:: Directions for this task ::
Each line of the data must reappear exactly in your answer, with no images included.

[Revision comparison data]

---+---

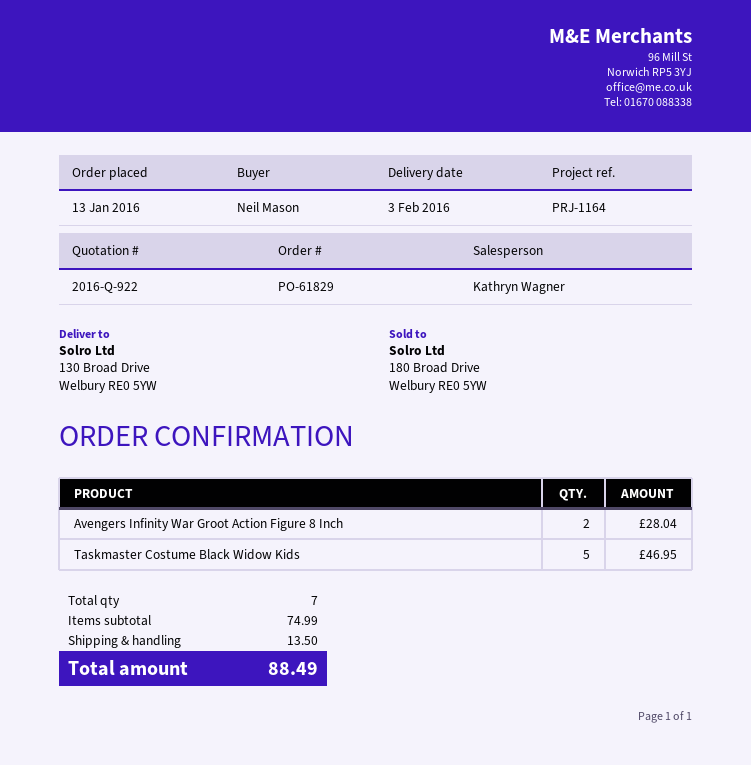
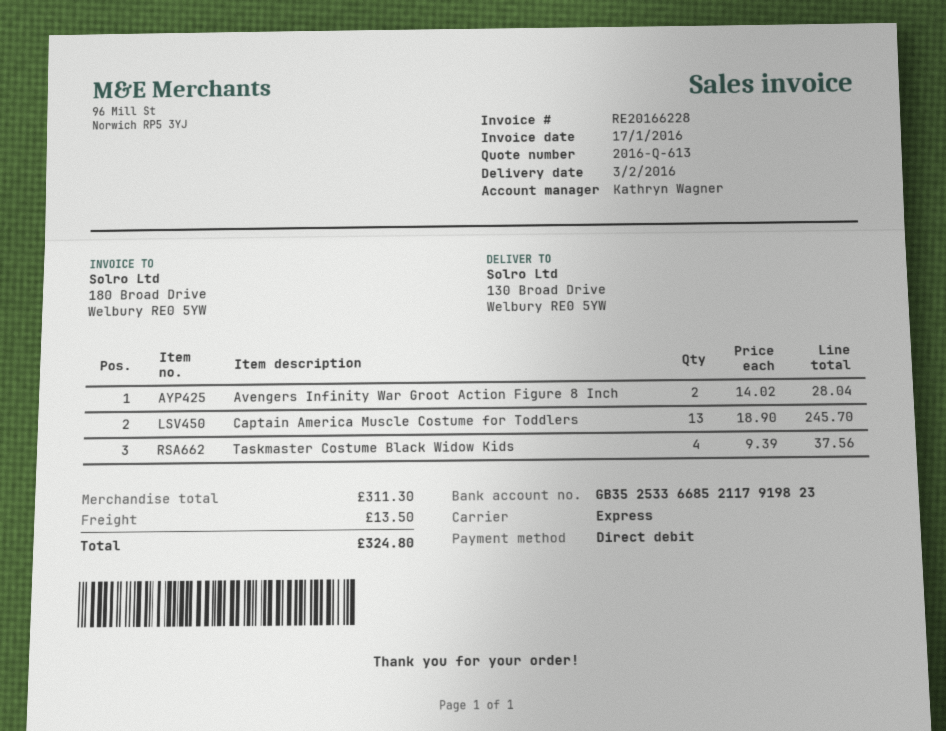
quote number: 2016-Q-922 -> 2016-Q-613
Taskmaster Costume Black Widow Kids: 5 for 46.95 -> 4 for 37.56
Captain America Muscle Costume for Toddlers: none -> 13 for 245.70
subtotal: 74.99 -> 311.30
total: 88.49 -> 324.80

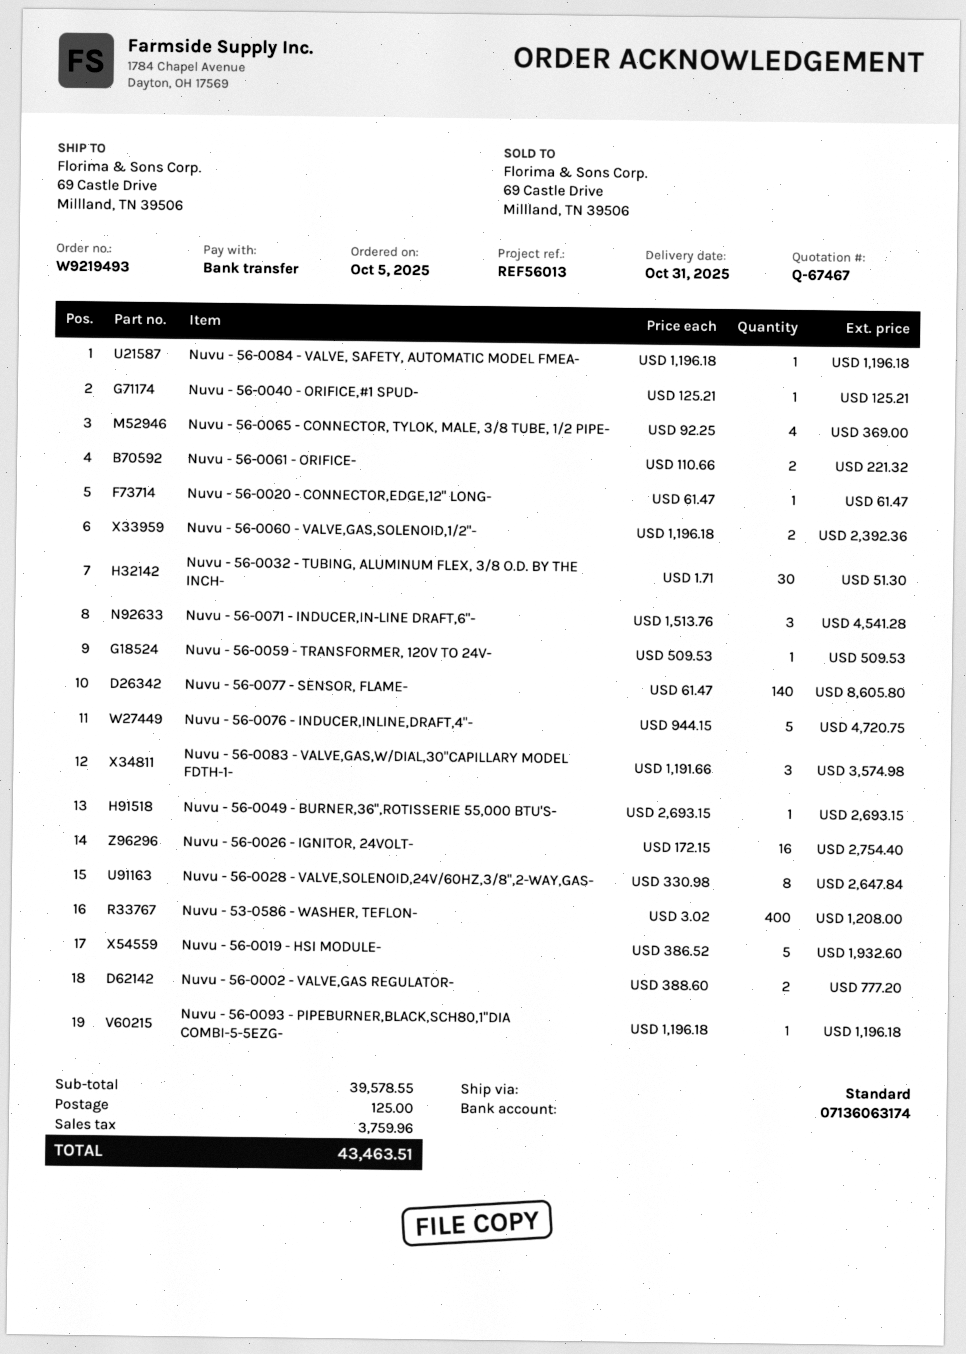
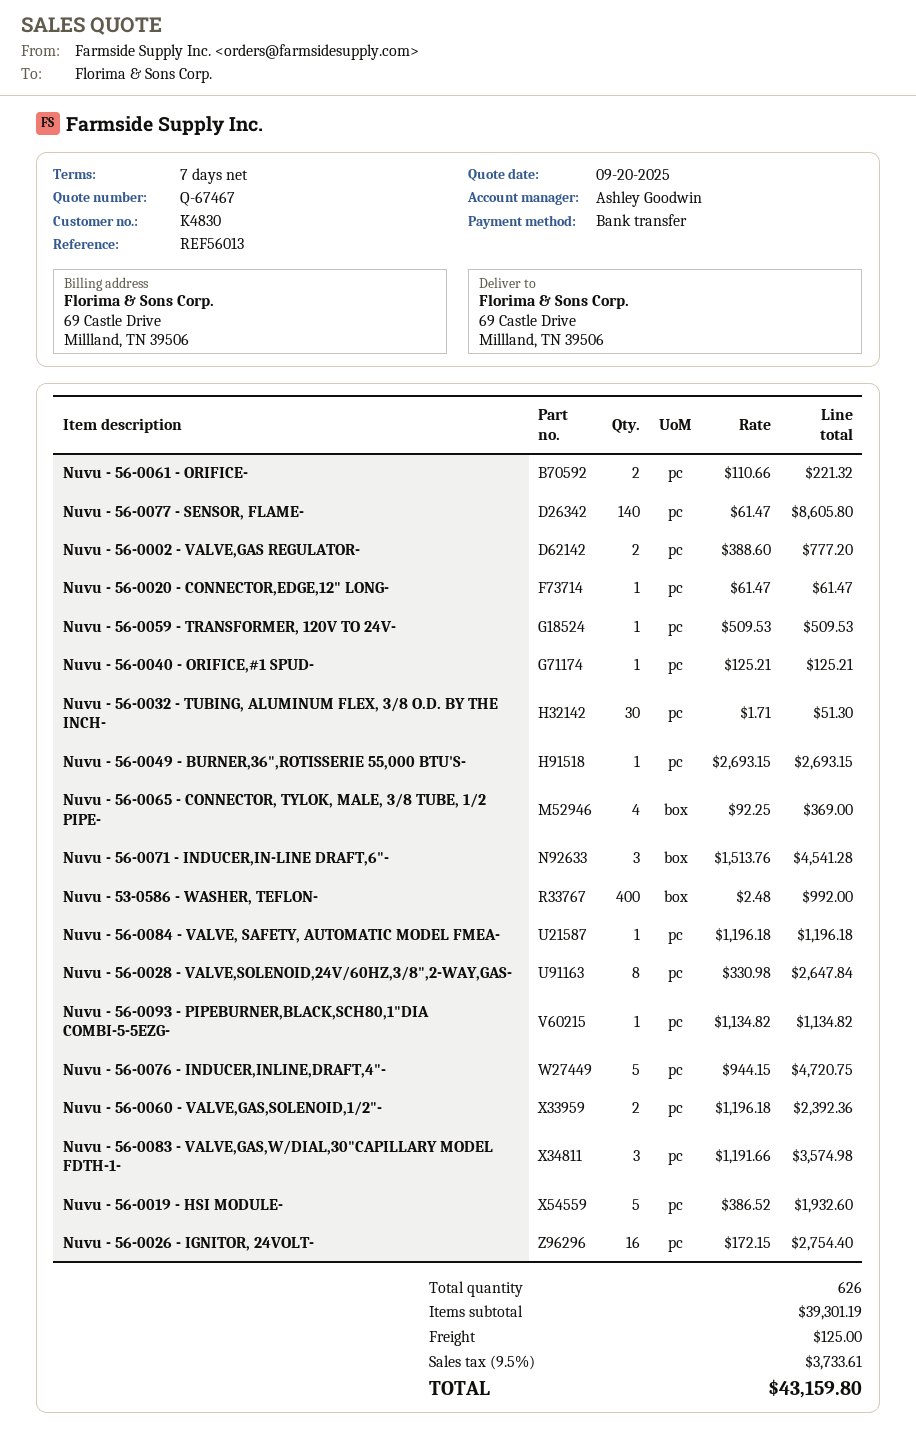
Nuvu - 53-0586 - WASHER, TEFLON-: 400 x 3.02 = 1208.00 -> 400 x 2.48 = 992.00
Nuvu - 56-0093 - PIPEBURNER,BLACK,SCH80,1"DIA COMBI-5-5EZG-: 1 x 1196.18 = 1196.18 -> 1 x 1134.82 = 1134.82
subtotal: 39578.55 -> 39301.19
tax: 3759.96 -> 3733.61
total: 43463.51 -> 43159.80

---+---

:: Finished task ::
quote number: 2016-Q-922 -> 2016-Q-613
Taskmaster Costume Black Widow Kids: 5 for 46.95 -> 4 for 37.56
Captain America Muscle Costume for Toddlers: none -> 13 for 245.70
subtotal: 74.99 -> 311.30
total: 88.49 -> 324.80

Nuvu - 53-0586 - WASHER, TEFLON-: 400 x 3.02 = 1208.00 -> 400 x 2.48 = 992.00
Nuvu - 56-0093 - PIPEBURNER,BLACK,SCH80,1"DIA COMBI-5-5EZG-: 1 x 1196.18 = 1196.18 -> 1 x 1134.82 = 1134.82
subtotal: 39578.55 -> 39301.19
tax: 3759.96 -> 3733.61
total: 43463.51 -> 43159.80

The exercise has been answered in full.